I RECENTLY wrote to the Journal complaining about plans to build on the Britford Lane meadows near the city centre.

Although Salisbury faces less new house building than a lot of places, Britford Lane could be the thin end of a very large wedge.

Britain’s current housing crisis means that hundreds of thousands of new homes will be built, many on greenfield sites which used to be (but are not now) protected by tough planning regulations.

The government is allowing developers to nibble away pieces of green belt around London and other cities and even areas of outstanding natural beauty.

The root cause of the housing crisis must surely be the unlimited immigration which we are allowing from the European Union, which is creating a population explosion in this country. The 64 million people in the UK now are set to rise to 74 million in 2039.

I am 100 per cent in favour of good relations with Europe and don’t hate foreigners or immigrants. Before I moved to Salisbury I spent 25 years living in London and had pals from Spain, Jamaica, Pakistan, India, Japan and South America. I still like them a lot and I don’t wish to send them back to their countries of origin.

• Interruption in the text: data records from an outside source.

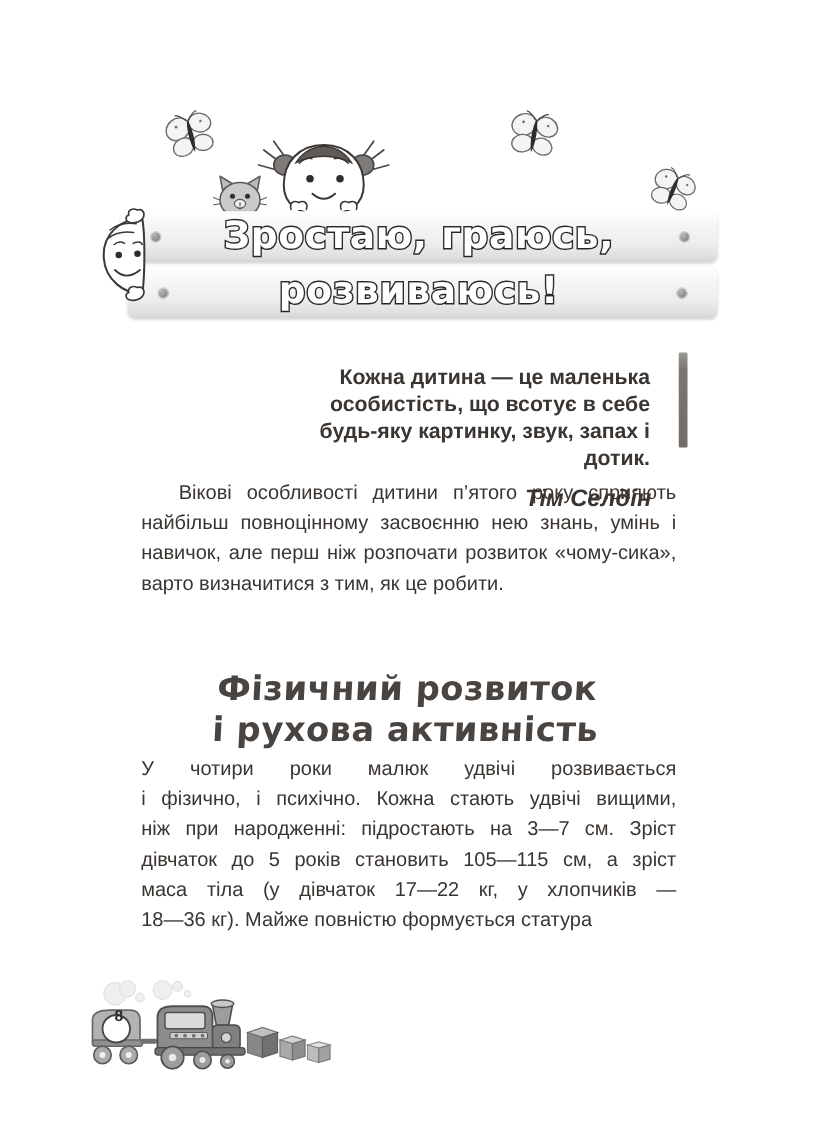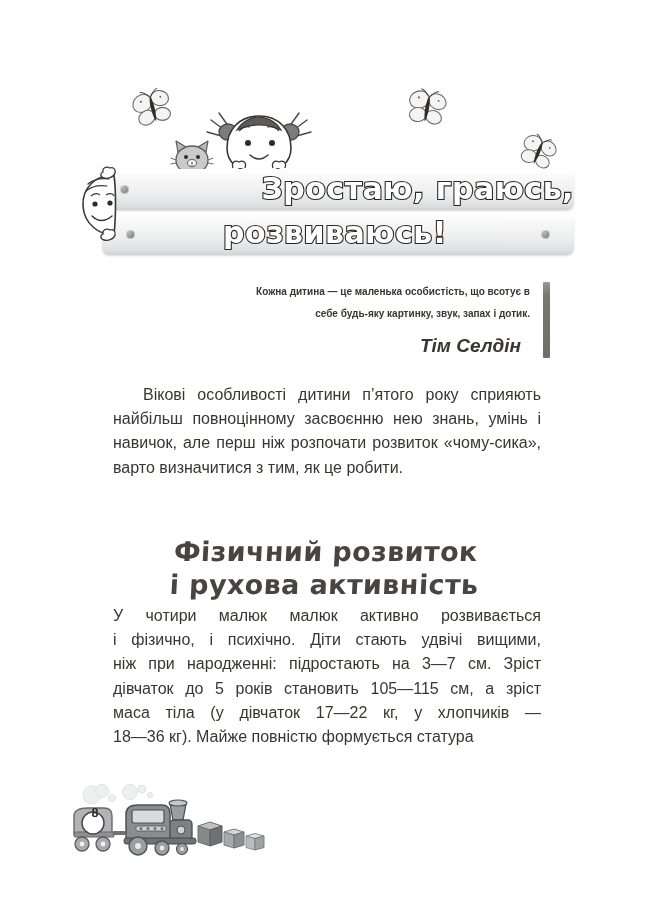"Зростаю, граюсь," .sign-title .l1 { text-align: right -> none }
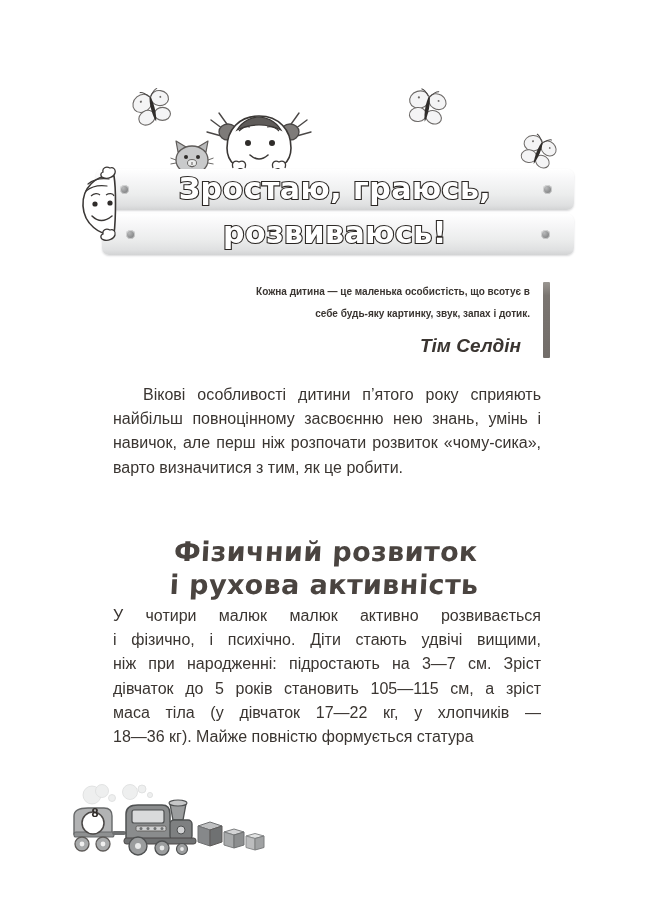"Кожна дитина — це маленька" .quote-text { font-size: 10px -> 17px; margin: 2px -> 12px }
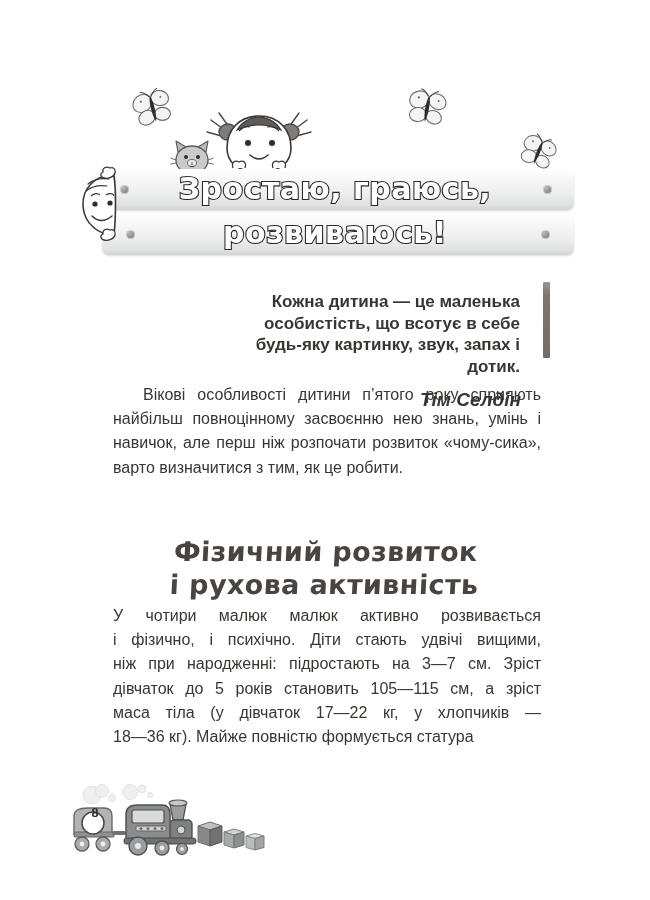"У чотири малюк малюк активно" span.jline { text: малюк малюк активно -> роки малюк удвічі }
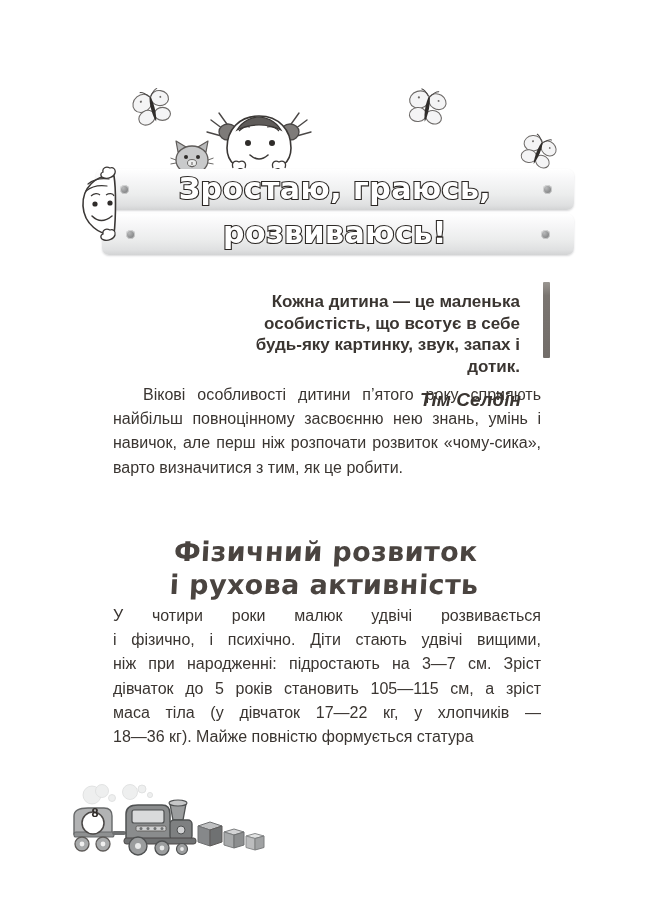"і фізично, і психічно. Діти" span.jline { text: Діти -> Кожна }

I wish them long and happy lives in the UK.

However, giving a vastly increased number of people the right to live in this country means that our beautiful and precious English countryside will quickly become a massive building site.

What is even more worrying is that a lot more countries are lining up to join the European countries and take advantage of the free movement of peoples.

They include Ukraine (44 million), Turkey (74 million), Serbia (seven million), Croatia (four million), Macedonia (two million), Belarus (nine million), Moldova (three million), Armenia (three million) and Georgia (four million).

One day Russia will come out of its present nationalistic phase, elect a Liberal Democrat as president and join the EU. That’s another 142 million people with the right to live in the UK.

And that’s an awful lot of people to fit into Britford Meadows.

The moral of this story, in my humble opinion, is for Britain to get out of either the free movement of peoples or the EU as quickly as possible.